How to beginner · 3 min read

How to extract text from image with GPT-4o

Q: How to extract text from image with GPT-4o

Use the gpt-4o model's multimodal input feature by sending the image as a base64-encoded string in the messages payload with image_url or image_base64 fields. The model will process the image and return extracted text in the response content.

Quick answer

Use the gpt-4o model's multimodal input feature by sending the image as a base64-encoded string in the messages payload with image_url or image_base64 fields.

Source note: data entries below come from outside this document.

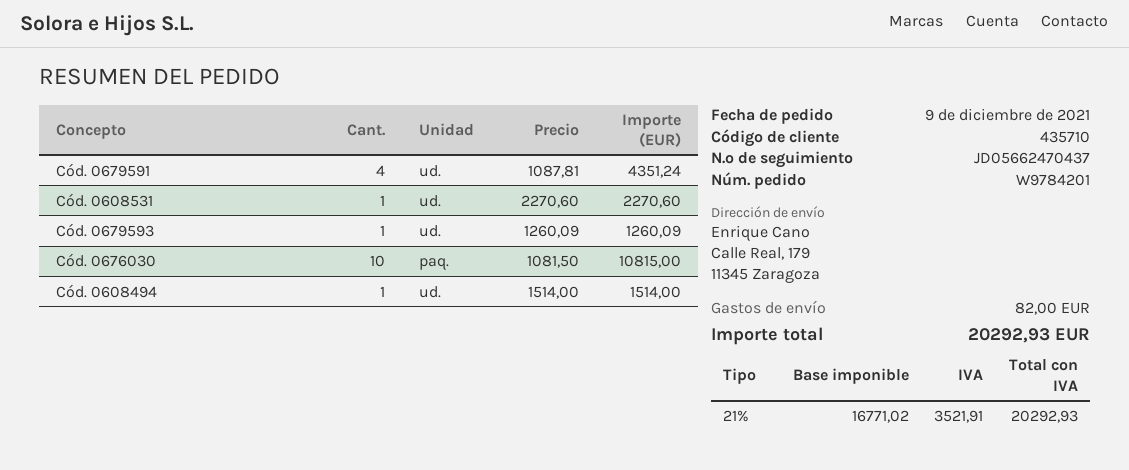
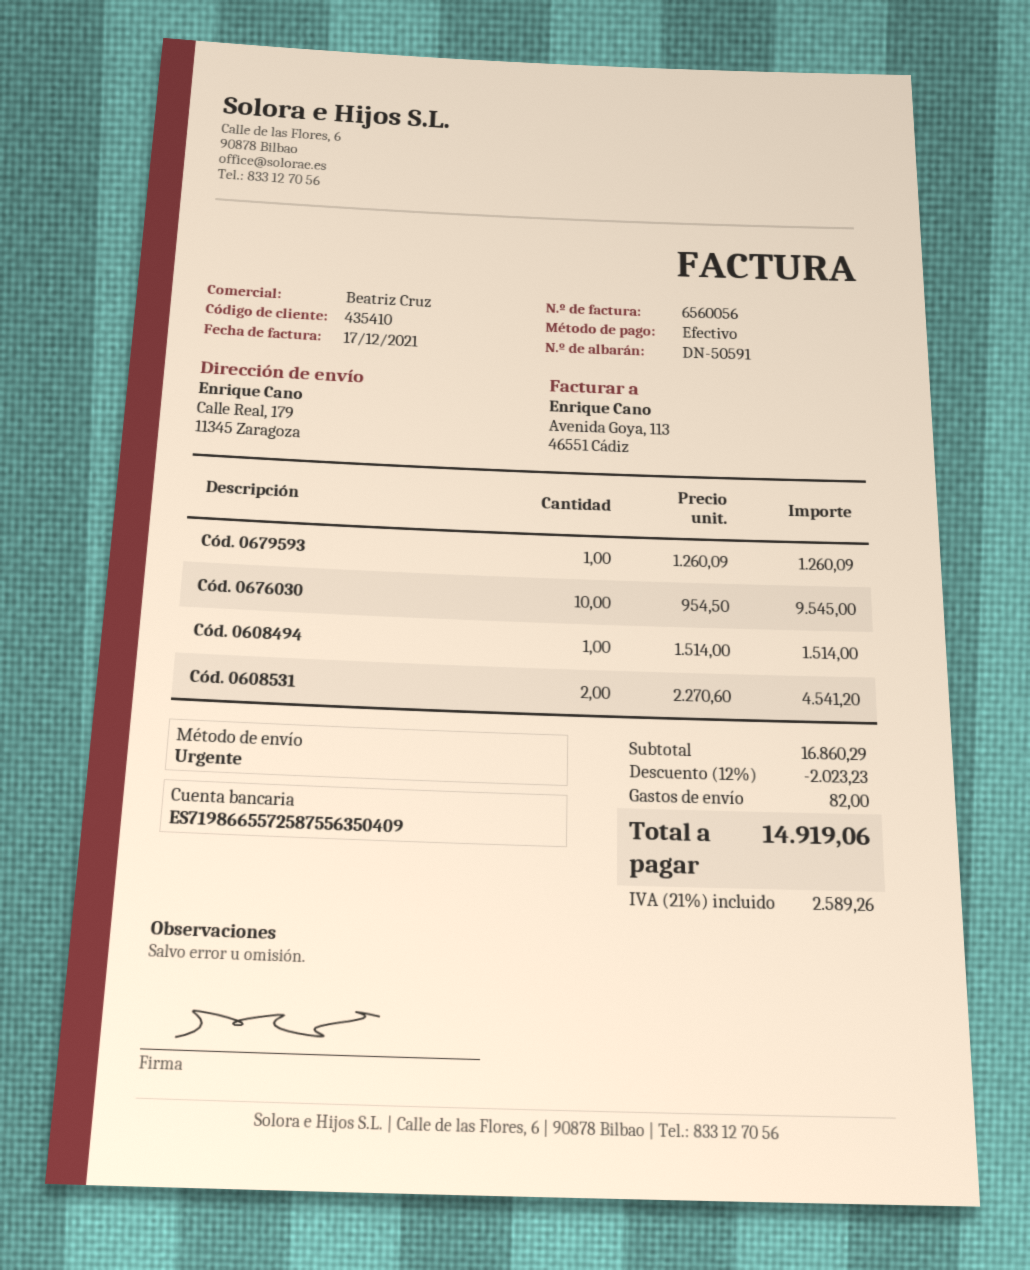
customer number: 435710 -> 435410
Cód. 0679591: 4 x 1087.81 = 4351.24 -> none
Cód. 0608531: 1 x 2270.60 = 2270.60 -> 2 x 2270.60 = 4541.20
Cód. 0676030: 10 x 1081.50 = 10815.00 -> 10 x 954.50 = 9545.00
discount: none -> 12% = 2023.23
tax: 21% = 3521.91 -> 21% = 2589.26
total: 20292.93 -> 14919.06

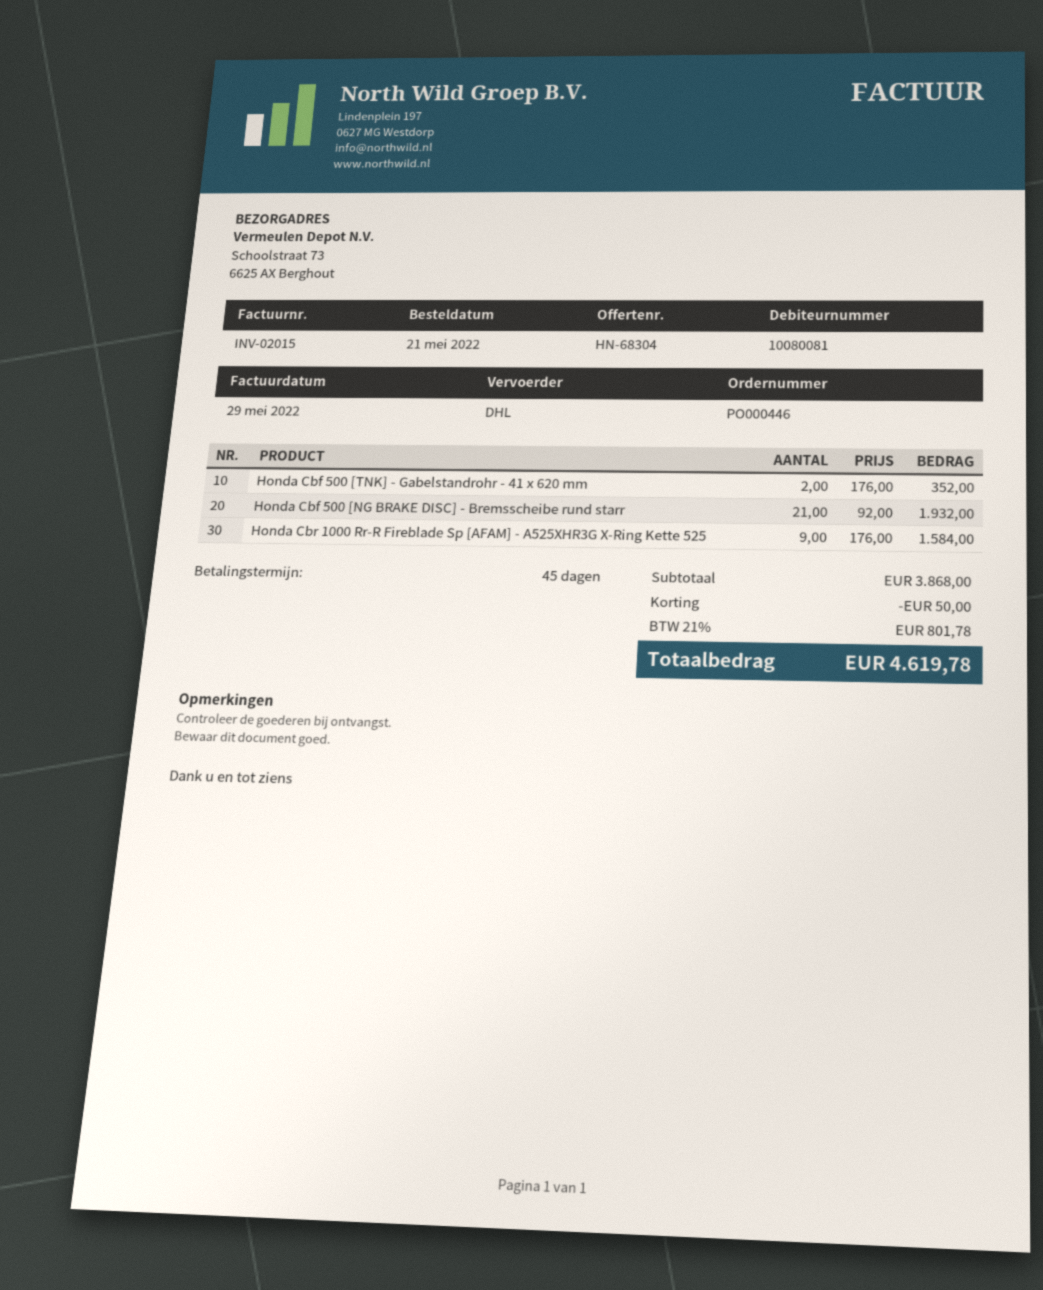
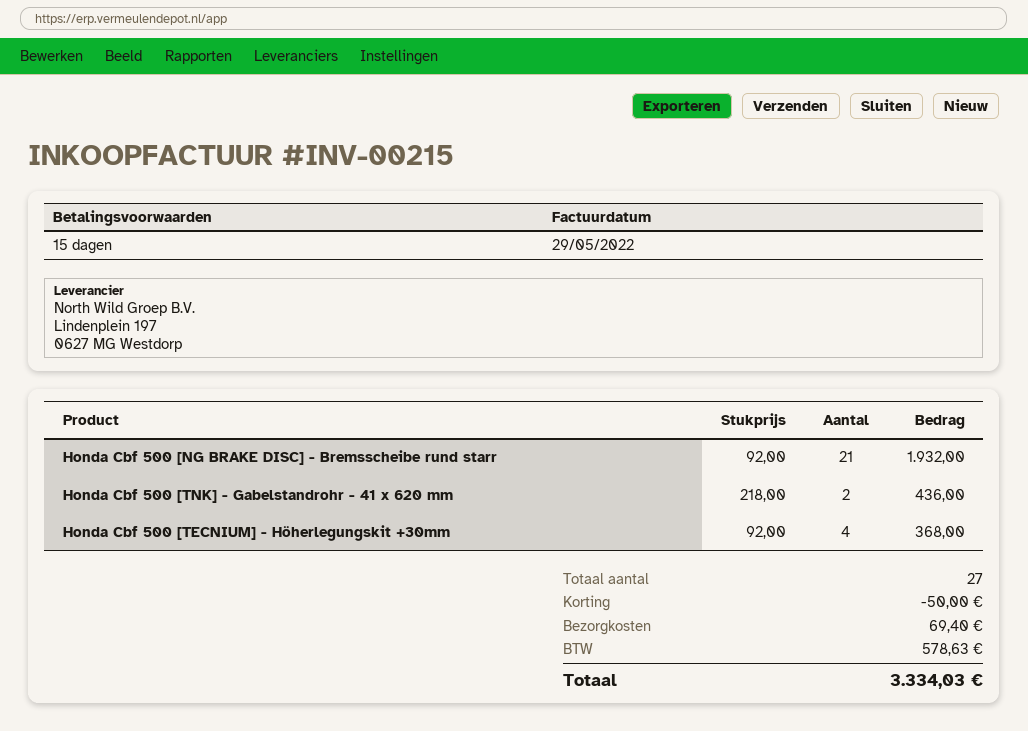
invoice number: INV-02015 -> INV-00215
payment terms: 45 days -> 15 days
Honda Cbf 500 [TNK] - Gabelstandrohr - 41 x 620 mm: 2 x 176.00 = 352.00 -> 2 x 218.00 = 436.00
Honda Cbr 1000 Rr-R Fireblade Sp [AFAM] - A525XHR3G X-Ring Kette 525: 9 x 176.00 = 1584.00 -> none
Honda Cbf 500 [TECNIUM] - Höherlegungskit +30mm: none -> 4 x 92.00 = 368.00
shipping: none -> 69.40
tax: 801.78 -> 578.63
total: 4619.78 -> 3334.03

The model will process the image and return extracted text in the response content.

PREREQUISITES

Python 3.8+
OpenAI API key (free tier works)
pip install openai>=1.0

Setup

Install the official OpenAI Python SDK and set your API key as an environment variable.

bash

pip install openai>=1.0

Step by step

This example shows how to send an image file as base64 to gpt-4o for text extraction. The response contains the extracted text.

python

import os
import base64
from openai import OpenAI

client = OpenAI(api_key=os.environ["OPENAI_API_KEY"])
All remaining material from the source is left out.